Quantifying the partition of demoresources between cellular and recombinant protein glycosylation in GS-CHO cells

Conference Dates

May 6-11, 2018


All commercially-available therapeutic monoclonal antibodies (mAbs) contain a consensus N-linked glycosylation site on the constant fragment (Fc) of their heavy chains. The composition of the carbohydrates (glycans) bound to these products determines their safety and therapeutic efficacy [1]. While production cell lines synthesize, glycosylate, and secrete the mAb, they also glycosylate their own components. Therefore, there is a partition of glycan biosynthetic precursors – nucleotide sugars (NSs) – that directly couples mAb glycosylation with cellular growth and metabolism. With this work, we present a novel metabolic flux analysis (MFA) model that establishes a mechanistic and quantitative representation of the partition of metabolic resources between cellular and mAb glycosylation.

Experimentally, IgG-producing GS-CHO cells were cultured with three amino acid feeding strategies. Data for cell density, nutrient availability, metabolite accumulation, product titer, intracellular NS concentration [2], and mAb glycoprofiles [3] were collected. Computationally, a metabolic flux analysis (MFA) model that represents 101 metabolites connected by 143 reactions has been developed.
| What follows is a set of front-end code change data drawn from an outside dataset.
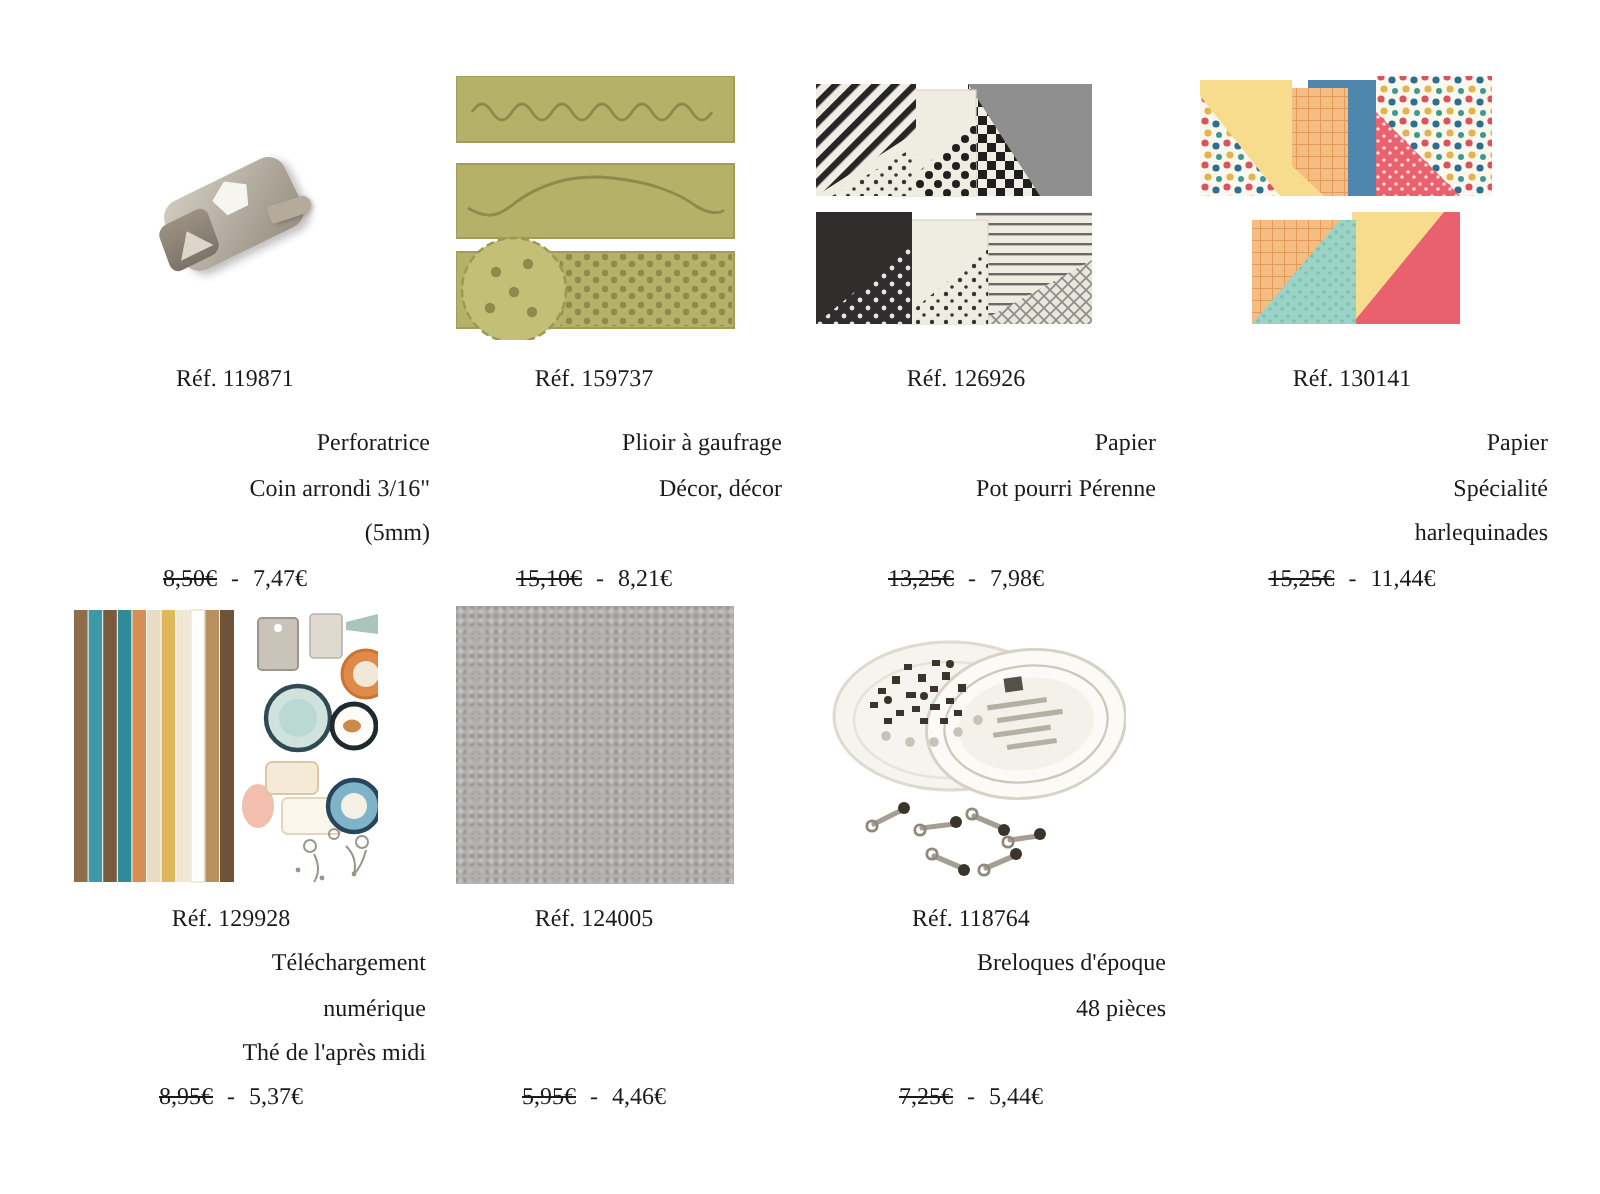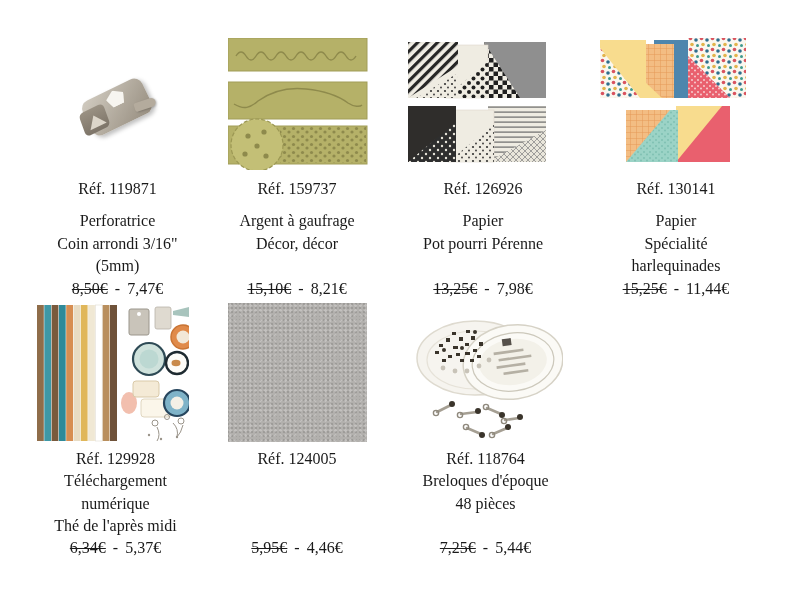--- a/index.html
+++ b/index.html
@@ -1,20 +1,20 @@
 <!DOCTYPE html>
 <html><head>
 <meta charset="utf-8">
 <style>
   html,body{margin:0;padding:0;background:#fff;}
   .page{position:relative;width:800px;height:597px;background:#ffffff;overflow:hidden;
         font-family:"Liberation Serif", serif;color:#1a1a1a;}
   .cell{position:absolute;text-align:center;}
-  .ref,.pname,.price{position:absolute;left:0;right:0;font-size:16px;line-height:22.5px;}
-  .pname{white-space:pre-line;}
+  .ref,.pname,.price{position:absolute;left:0;right:0;font-size:12px;line-height:22.5px;}
+  .pname{white-space:pre-line;text-align:right;}
   .price s{text-decoration:line-through;text-align:right;}
   .price .sep{margin:0 7px;}
   .row1 .ref{top:158px}
   .row1 .pname{top:190px}
   .row1 .price{top:258px}
   .row2 .ref{top:148px}
   .row2 .pname{top:170px}
   .row2 .price{top:237px}
   .imgbox{position:absolute;}
   svg{display:block}
@@ -134,21 +134,21 @@
       <rect x="52" y="89" width="86" height="36" fill="url(#pOliveDot)"></rect>
       <circle cx="29" cy="107" r="26" fill="#c3bf76" stroke="#9c9854" stroke-width="1.2" stroke-dasharray="4 2"></circle>
       <circle cx="20" cy="98" r="2.6" fill="#8e8a4c"></circle>
           <circle cx="36" cy="94" r="2.6" fill="#8e8a4c"></circle>
       <circle cx="29" cy="108" r="2.6" fill="#8e8a4c"></circle>
           <circle cx="17" cy="116" r="2.6" fill="#8e8a4c"></circle>
       <circle cx="38" cy="118" r="2.6" fill="#8e8a4c"></circle>
     </svg>
   </div>
   <div class="ref">Réf. 159737</div>
-  <div class="pname">Argent à gaufrage
+  <div class="pname">Plioir à gaufrage
 Décor, décor</div>
   <div class="price"><s>15,10€</s><span class="sep">-</span><span>8,21€</span></div>
 </div>
 
 <div class="cell row1" style="left:388px;top:20px;width:190px;height:270px">
   <div class="imgbox" style="left:20px;top:20px">
     <svg width="140" height="124" viewBox="0 0 140 124">
       <rect x="76" y="2" width="62" height="56" fill="#8f8f8f"></rect>
       <polygon points="76,2 76,58 112,58" fill="url(#pCheck)"></polygon>
       <rect x="38" y="5" width="42" height="53" fill="#efece2" stroke="#ddd8cc" stroke-width="0.6"></rect>
@@ -232,21 +232,21 @@
       </g>
       <circle cx="112" cy="132" r="1.2" fill="#9a948a"></circle>
           <circle cx="124" cy="136" r="1.2" fill="#9a948a"></circle>
           <circle cx="140" cy="134" r="1.2" fill="#9a948a"></circle>
     </svg>
   </div>
   <div class="ref">Réf. 129928</div>
   <div class="pname">Téléchargement
 numérique
 Thé de l'après midi</div>
-  <div class="price"><s>6,34€</s><span class="sep">-</span><span>5,37€</span></div>
+  <div class="price"><s>8,95€</s><span class="sep">-</span><span>5,37€</span></div>
 </div>
 
 <div class="cell row2" style="left:203px;top:300px;width:188px;height:260px">
   <div class="imgbox" style="left:25px;top:3px">
     <div class="glitter"></div>
   </div>
   <div class="ref">Réf. 124005</div>
   <div class="price"><s>5,95€</s><span class="sep">-</span><span>4,46€</span></div>
 </div>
In addition to central carbon, amino acid, nucleic acid and lipid metabolism, the MFA also includes the aspartate-malate shuttle, the urea cycle and detailed balances for ATP as well as the NAD(P)+/NAD(P)H redox pair. Demand of cellular resources towards cellular glycosylation has been represented by including stoichiometric coefficients for O-GalNAc, N-linked, glycosphingolipid and GPI anchor glycans in the biomass equation [4]. Product glycosylation has been included in the equation describing mAb composition. The underdetermined MFA (42 degrees of freedom) was constrained to account for reaction reversibility and was solved through multi-objective optimization, where the squared error between experimentally-determined and MFA-calculated fluxes is minimized and ATP synthesis per flux unit was simultaneously maximized [5].

The proposed MFA framework allows us to analyze how metabolic resources are partitioned between cellular and mAb glycosylation. Our results indicate that during exponential growth, cellular glycosylation consumes considerably higher amounts of NS biosynthetic precursors (ATP, glucose, and glutamine). As growth ceases, a larger fraction of metabolic resources is allocated to mAb glycosylation, but total NS consumption decreases. This suggests that cellular glycosylation is the larger metabolic ‘sink’ within our cell line, a result that is consistent with the intracellular accumulation of NSs observed towards latter stages of culture. With further refinement – in particular, with data for dynamic variations in cellular glycosylation – our MFA framework can serve as a computational tool to design optimal NS precursor feeding strategies that control mAb glycosylation and minimize negative impacts on cell growth and productivity.


1. Jefferis R, 2009. Nat Rev Drug Discov, 8(3):226.

2. del Val IJ, et al., 2013. Anal Biochem, 443(2):172.

3. Stockmann H, et al., 2013. Anal Chem, 85(18):8841.

4. del Val IJ, et al., 2016. Sci Rep, 6:28547.

5. Schuetz R, et al., 2007. Mol Syst Biol, 3:119.